== EXERCISE AIM ==
Only the records, exactly as written, belong in the answer; pictures do not.

== ENTRIES PROVIDED ==
--------------------------------
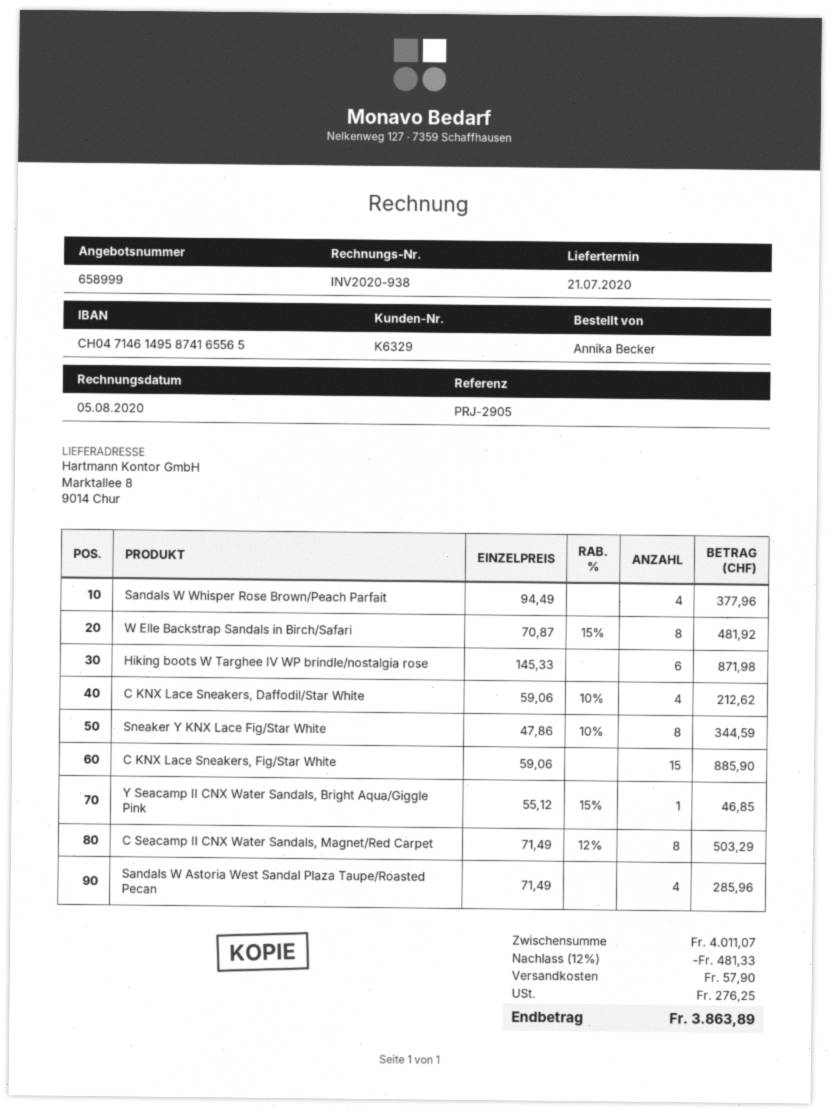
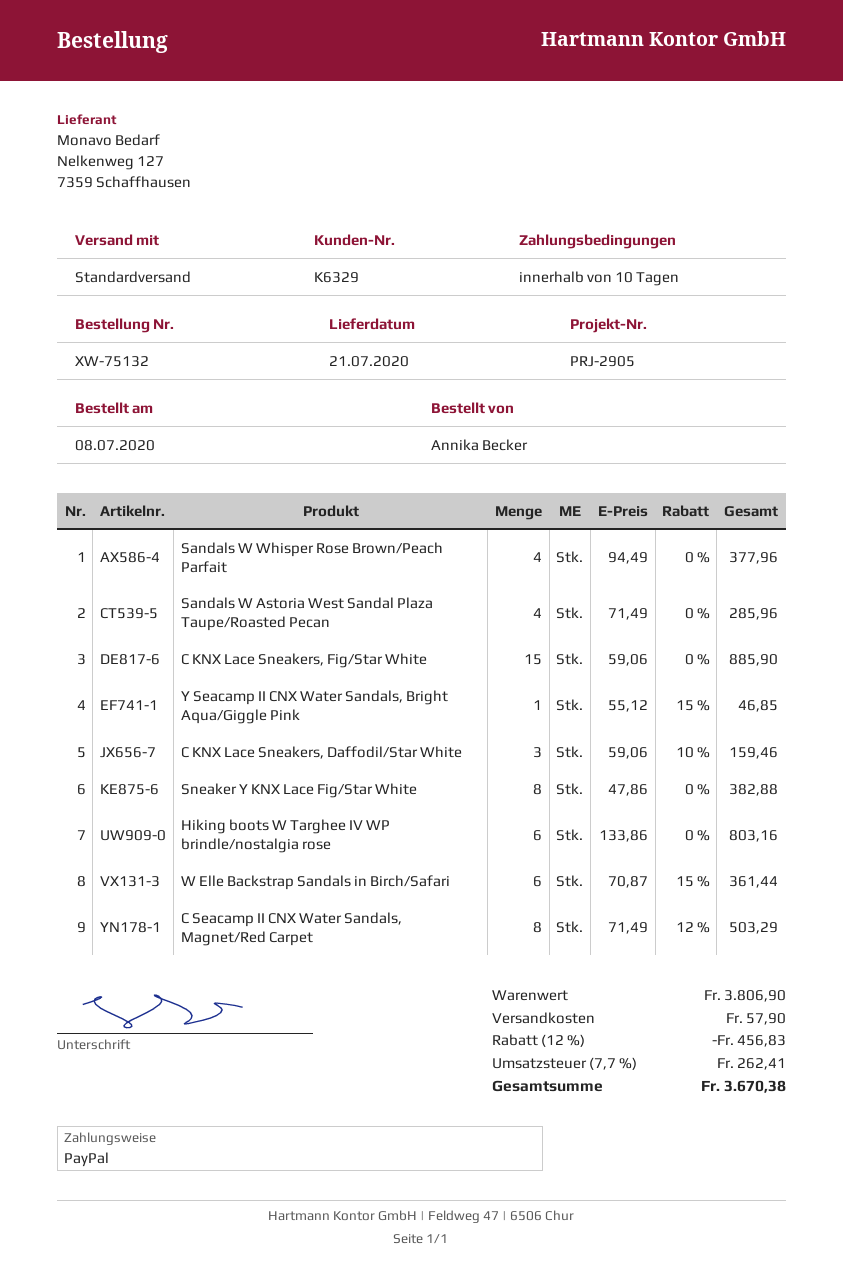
W Elle Backstrap Sandals in Birch/Safari: 8 x 70.87 - 15% = 481.92 -> 6 x 70.87 - 15% = 361.44
Hiking boots W Targhee IV WP brindle/nostalgia rose: 6 x 145.33 = 871.98 -> 6 x 133.86 = 803.16
C KNX Lace Sneakers, Daffodil/Star White: 4 x 59.06 - 10% = 212.62 -> 3 x 59.06 - 10% = 159.46
Sneaker Y KNX Lace Fig/Star White: 8 x 47.86 - 10% = 344.59 -> 8 x 47.86 = 382.88
subtotal: 4011.07 -> 3806.90
discount: 12% = 481.33 -> 12% = 456.83
tax: 276.25 -> 262.41
total: 3863.89 -> 3670.38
--------------------------------
== TASK SOLUTION ==
W Elle Backstrap Sandals in Birch/Safari: 8 x 70.87 - 15% = 481.92 -> 6 x 70.87 - 15% = 361.44
Hiking boots W Targhee IV WP brindle/nostalgia rose: 6 x 145.33 = 871.98 -> 6 x 133.86 = 803.16
C KNX Lace Sneakers, Daffodil/Star White: 4 x 59.06 - 10% = 212.62 -> 3 x 59.06 - 10% = 159.46
Sneaker Y KNX Lace Fig/Star White: 8 x 47.86 - 10% = 344.59 -> 8 x 47.86 = 382.88
subtotal: 4011.07 -> 3806.90
discount: 12% = 481.33 -> 12% = 456.83
tax: 276.25 -> 262.41
total: 3863.89 -> 3670.38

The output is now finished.